# The task
The lines to reproduce from the material below are those from the one containing "width:461px; height:45px; background:#f1f3f4;" through the one containing "font-weight:700; color:#202124; margin-right:22px;", both included; write them out exactly and add nothing.

# Records supplied

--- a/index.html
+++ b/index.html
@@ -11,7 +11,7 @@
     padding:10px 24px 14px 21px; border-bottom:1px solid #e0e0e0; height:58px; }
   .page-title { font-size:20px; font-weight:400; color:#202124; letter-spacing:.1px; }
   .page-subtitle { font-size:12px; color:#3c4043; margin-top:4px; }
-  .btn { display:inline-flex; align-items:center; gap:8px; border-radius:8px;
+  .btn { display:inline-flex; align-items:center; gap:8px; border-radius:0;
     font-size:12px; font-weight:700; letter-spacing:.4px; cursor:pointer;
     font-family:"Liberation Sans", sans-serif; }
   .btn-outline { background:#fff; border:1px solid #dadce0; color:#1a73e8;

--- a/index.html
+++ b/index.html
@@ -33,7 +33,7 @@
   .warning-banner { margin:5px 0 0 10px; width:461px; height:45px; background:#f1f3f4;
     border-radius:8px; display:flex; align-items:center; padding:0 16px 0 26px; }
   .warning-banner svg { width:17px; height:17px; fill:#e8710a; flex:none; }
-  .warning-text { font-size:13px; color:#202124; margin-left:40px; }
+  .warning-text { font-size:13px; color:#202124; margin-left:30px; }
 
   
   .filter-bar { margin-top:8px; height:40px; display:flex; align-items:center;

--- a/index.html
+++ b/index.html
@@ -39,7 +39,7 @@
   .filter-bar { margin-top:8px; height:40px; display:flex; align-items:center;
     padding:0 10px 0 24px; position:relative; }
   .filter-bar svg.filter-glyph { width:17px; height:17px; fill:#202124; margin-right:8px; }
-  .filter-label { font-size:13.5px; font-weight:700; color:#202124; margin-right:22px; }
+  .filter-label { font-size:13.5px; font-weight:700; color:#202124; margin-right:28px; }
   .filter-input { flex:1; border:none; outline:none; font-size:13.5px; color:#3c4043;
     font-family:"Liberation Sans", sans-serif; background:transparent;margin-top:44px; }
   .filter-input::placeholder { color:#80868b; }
==
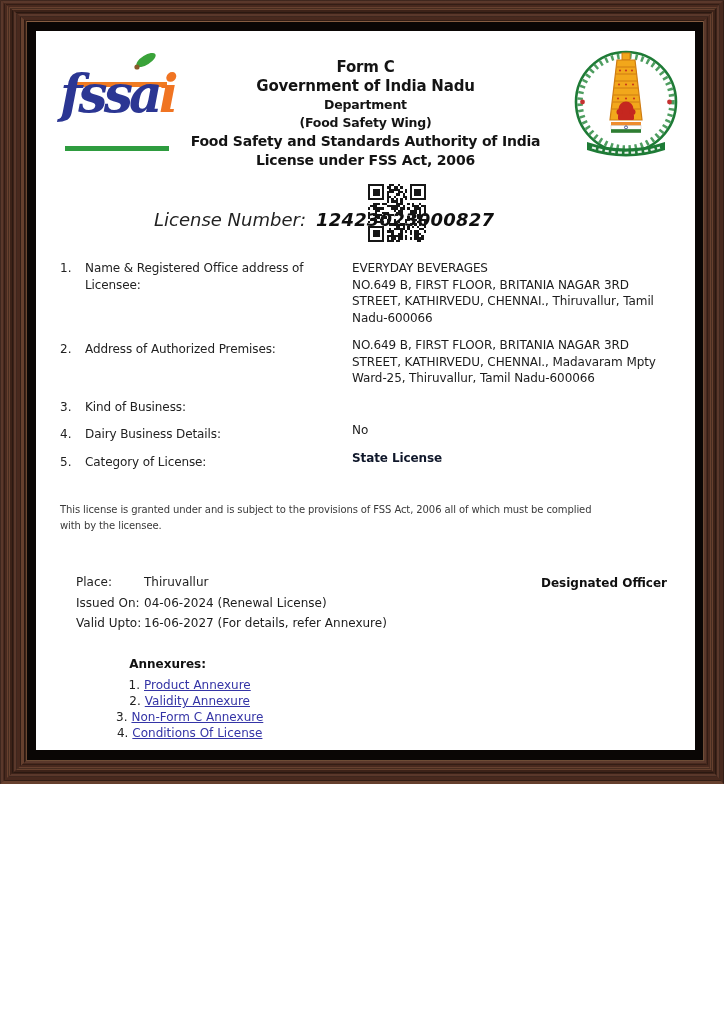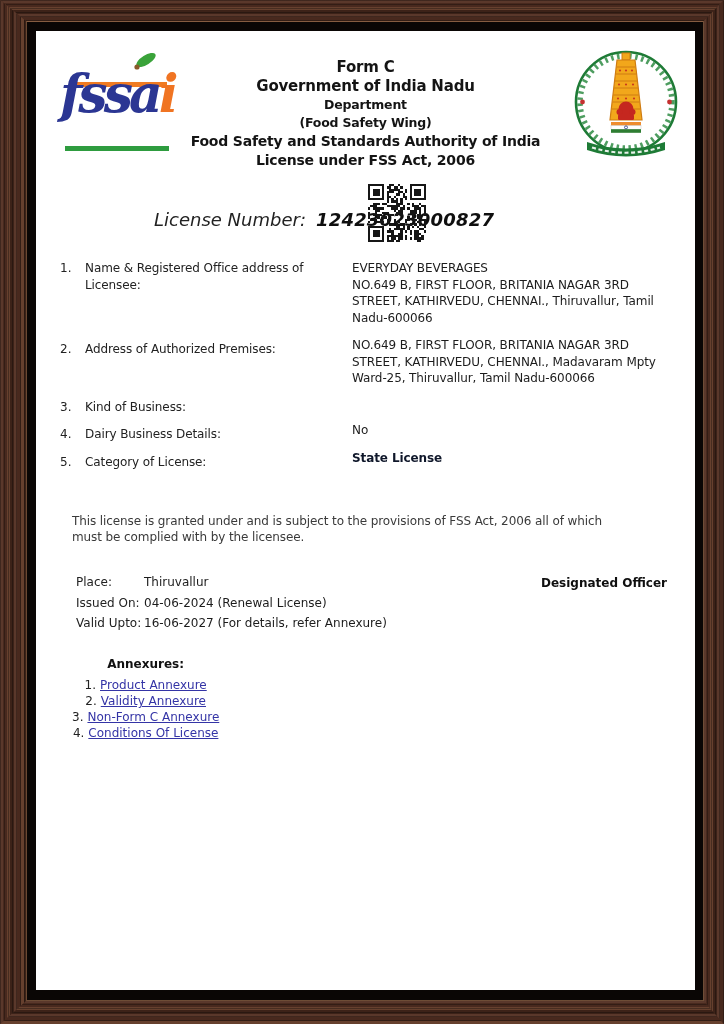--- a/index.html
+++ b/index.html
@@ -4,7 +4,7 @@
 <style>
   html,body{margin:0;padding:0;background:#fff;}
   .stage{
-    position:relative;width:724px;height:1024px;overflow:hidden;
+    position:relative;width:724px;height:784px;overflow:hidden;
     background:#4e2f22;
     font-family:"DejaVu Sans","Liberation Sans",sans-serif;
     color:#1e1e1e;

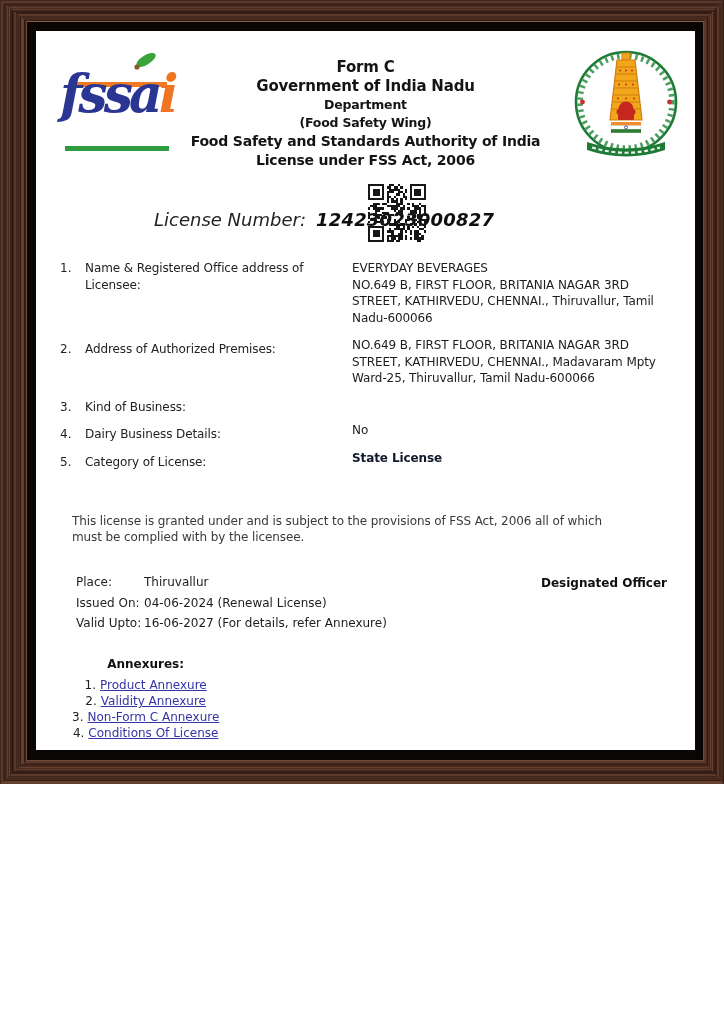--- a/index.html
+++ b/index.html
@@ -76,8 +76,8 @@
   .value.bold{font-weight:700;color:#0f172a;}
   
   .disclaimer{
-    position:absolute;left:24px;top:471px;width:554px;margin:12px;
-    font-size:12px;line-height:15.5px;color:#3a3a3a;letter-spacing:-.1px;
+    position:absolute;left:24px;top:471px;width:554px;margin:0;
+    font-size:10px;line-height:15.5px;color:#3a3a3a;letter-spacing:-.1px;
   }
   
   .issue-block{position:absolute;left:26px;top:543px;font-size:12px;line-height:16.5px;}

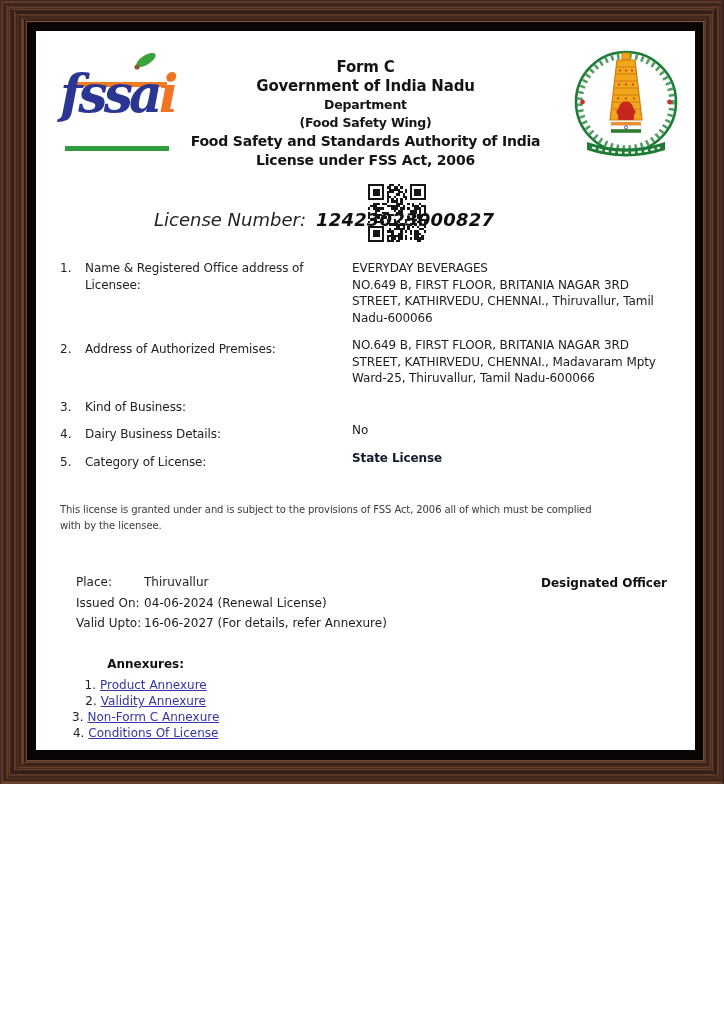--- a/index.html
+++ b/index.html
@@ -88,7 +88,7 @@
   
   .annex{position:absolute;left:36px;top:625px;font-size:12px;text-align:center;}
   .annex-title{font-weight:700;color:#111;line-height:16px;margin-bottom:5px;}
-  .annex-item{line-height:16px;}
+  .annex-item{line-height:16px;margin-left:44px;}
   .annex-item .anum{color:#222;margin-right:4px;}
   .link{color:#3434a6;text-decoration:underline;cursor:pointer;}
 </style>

# Output for this task
   .warning-banner { margin:5px 0 0 10px; width:461px; height:45px; background:#f1f3f4;
     border-radius:8px; display:flex; align-items:center; padding:0 16px 0 26px; }
   .warning-banner svg { width:17px; height:17px; fill:#e8710a; flex:none; }
-  .warning-text { font-size:13px; color:#202124; margin-left:40px; }
+  .warning-text { font-size:13px; color:#202124; margin-left:30px; }
 
   
   .filter-bar { margin-top:8px; height:40px; display:flex; align-items:center;

--- a/index.html
+++ b/index.html
@@ -39,7 +39,7 @@
   .filter-bar { margin-top:8px; height:40px; display:flex; align-items:center;
     padding:0 10px 0 24px; position:relative; }
   .filter-bar svg.filter-glyph { width:17px; height:17px; fill:#202124; margin-right:8px; }
-  .filter-label { font-size:13.5px; font-weight:700; color:#202124; margin-right:22px; }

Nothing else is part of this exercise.